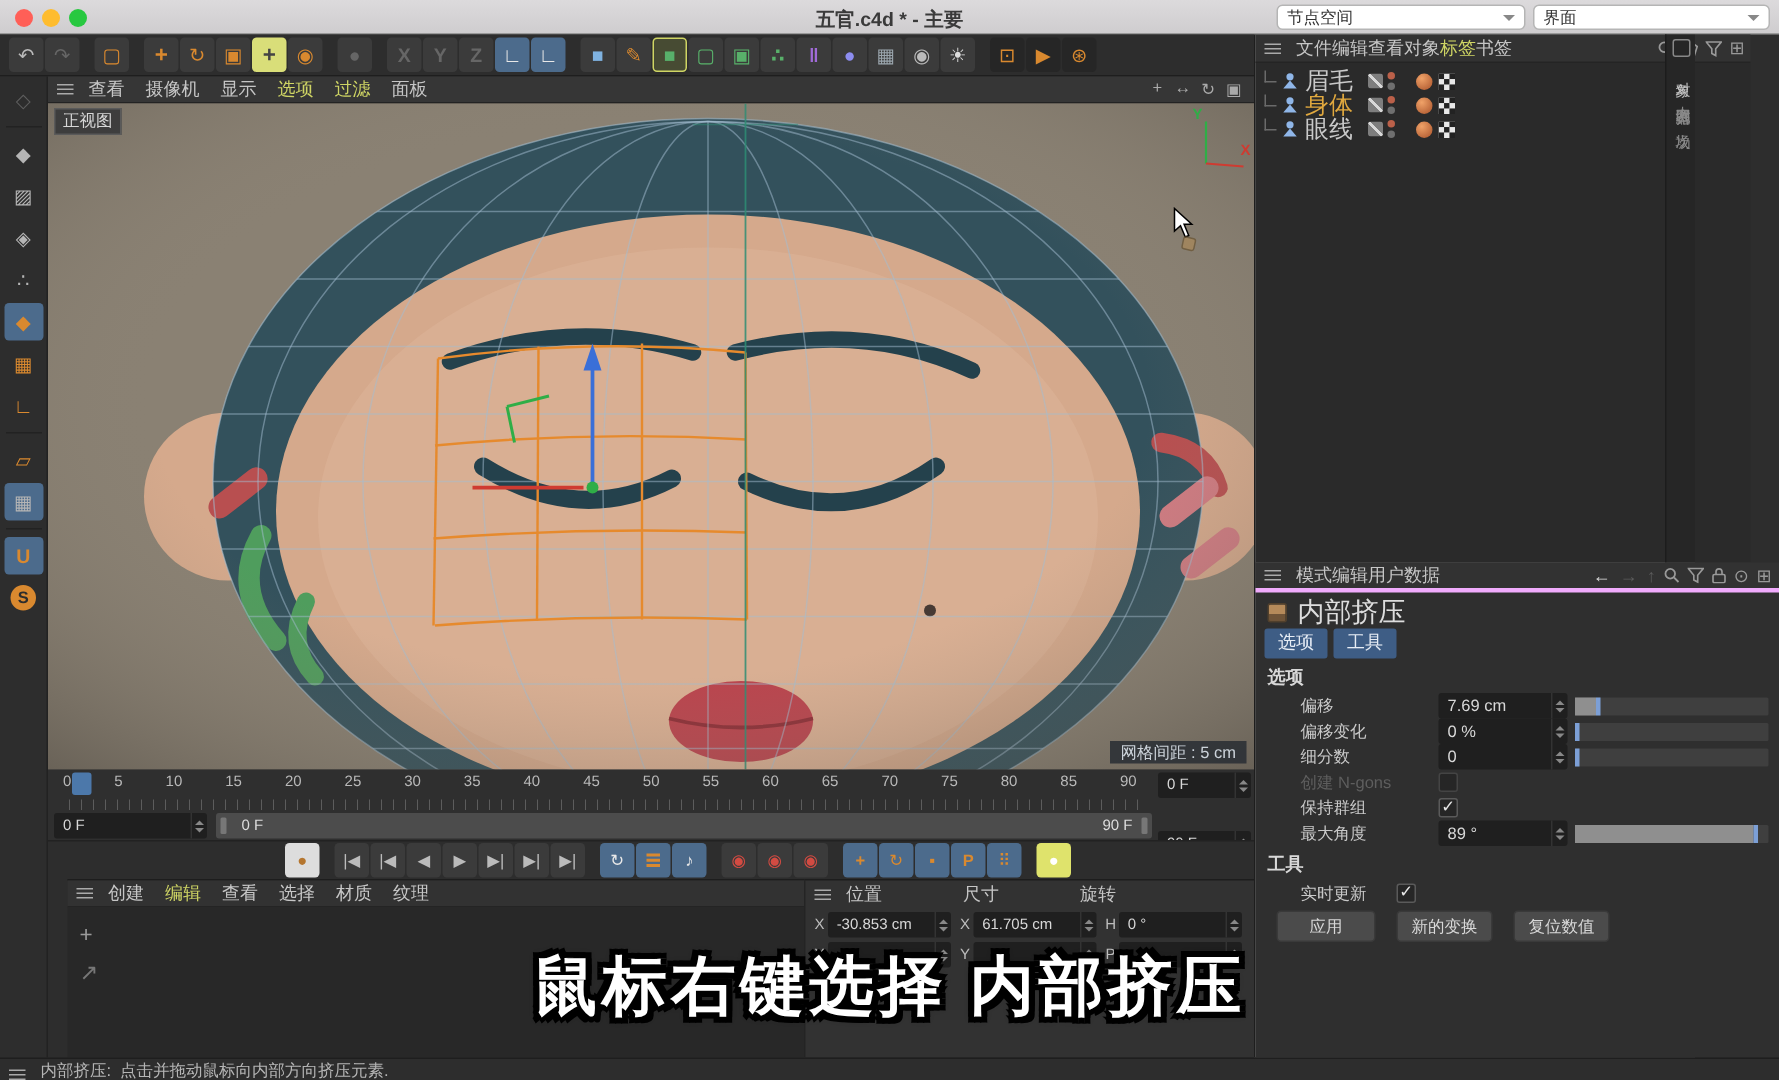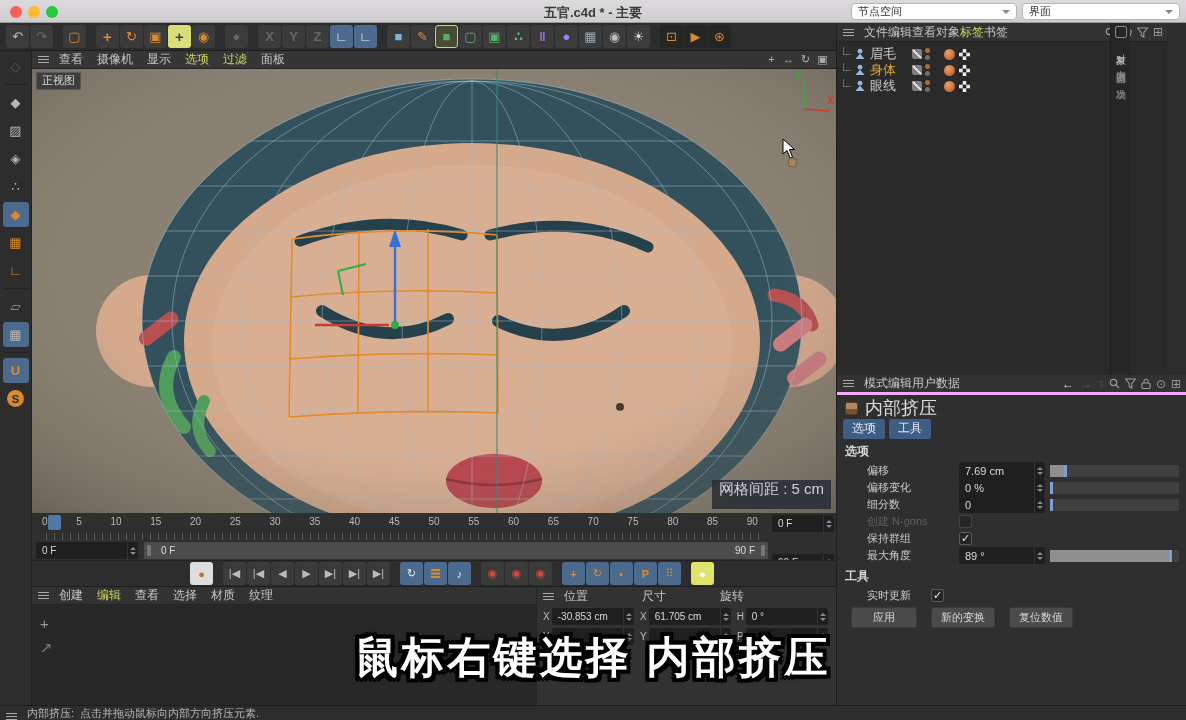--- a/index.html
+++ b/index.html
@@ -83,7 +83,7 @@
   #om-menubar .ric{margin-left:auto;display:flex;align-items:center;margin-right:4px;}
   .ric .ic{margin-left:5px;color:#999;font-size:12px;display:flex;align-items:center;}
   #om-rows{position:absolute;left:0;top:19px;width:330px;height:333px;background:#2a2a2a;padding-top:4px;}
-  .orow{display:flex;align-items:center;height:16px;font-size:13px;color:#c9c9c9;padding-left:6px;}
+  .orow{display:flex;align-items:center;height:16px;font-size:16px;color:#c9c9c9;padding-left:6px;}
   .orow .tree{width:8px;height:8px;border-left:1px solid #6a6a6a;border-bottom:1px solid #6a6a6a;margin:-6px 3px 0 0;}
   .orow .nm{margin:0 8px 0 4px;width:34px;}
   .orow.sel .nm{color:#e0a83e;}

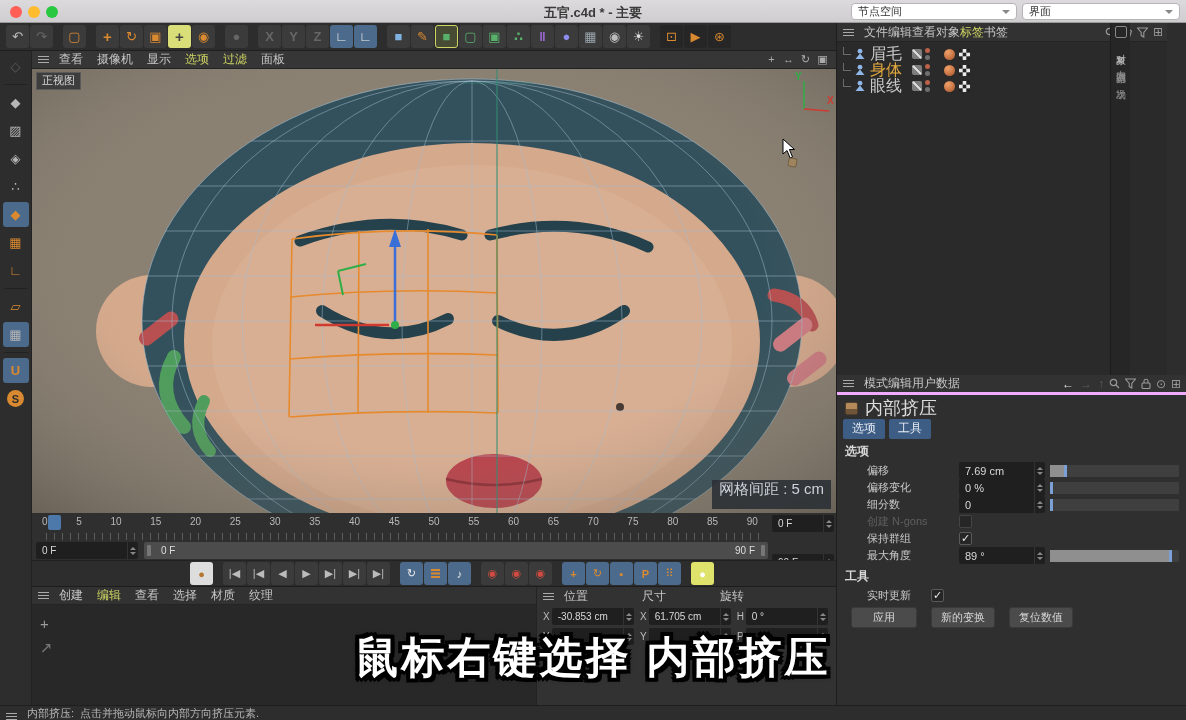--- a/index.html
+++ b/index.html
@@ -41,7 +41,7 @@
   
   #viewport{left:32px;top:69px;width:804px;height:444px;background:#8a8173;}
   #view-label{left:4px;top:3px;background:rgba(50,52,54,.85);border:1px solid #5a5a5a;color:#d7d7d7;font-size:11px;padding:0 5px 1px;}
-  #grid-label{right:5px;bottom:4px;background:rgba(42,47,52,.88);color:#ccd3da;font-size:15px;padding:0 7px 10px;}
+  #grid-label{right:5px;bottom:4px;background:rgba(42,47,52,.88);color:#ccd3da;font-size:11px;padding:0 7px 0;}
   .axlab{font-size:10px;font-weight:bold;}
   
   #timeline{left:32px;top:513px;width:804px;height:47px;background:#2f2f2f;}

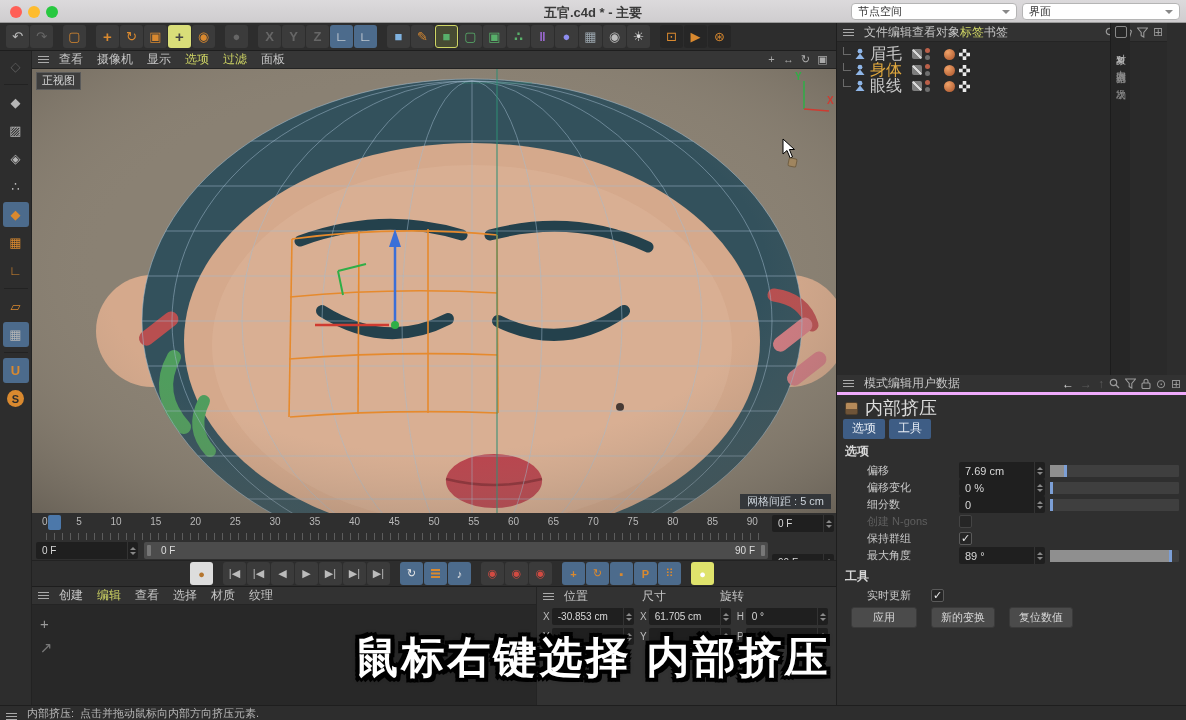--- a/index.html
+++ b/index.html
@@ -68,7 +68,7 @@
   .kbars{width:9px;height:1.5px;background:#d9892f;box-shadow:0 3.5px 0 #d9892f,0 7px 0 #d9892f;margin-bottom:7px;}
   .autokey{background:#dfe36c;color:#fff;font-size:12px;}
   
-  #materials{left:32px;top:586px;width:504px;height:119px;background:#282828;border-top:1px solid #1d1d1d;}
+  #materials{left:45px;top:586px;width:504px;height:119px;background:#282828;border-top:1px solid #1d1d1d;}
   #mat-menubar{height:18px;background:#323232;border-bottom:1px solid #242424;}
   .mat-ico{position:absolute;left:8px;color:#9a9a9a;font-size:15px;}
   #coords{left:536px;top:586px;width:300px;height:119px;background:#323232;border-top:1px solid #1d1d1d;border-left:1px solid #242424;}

Aim of the exercise ▸ If a line contains the word "materials", count it; give the total for the entries above and nothing else.

Written answer ▸ 2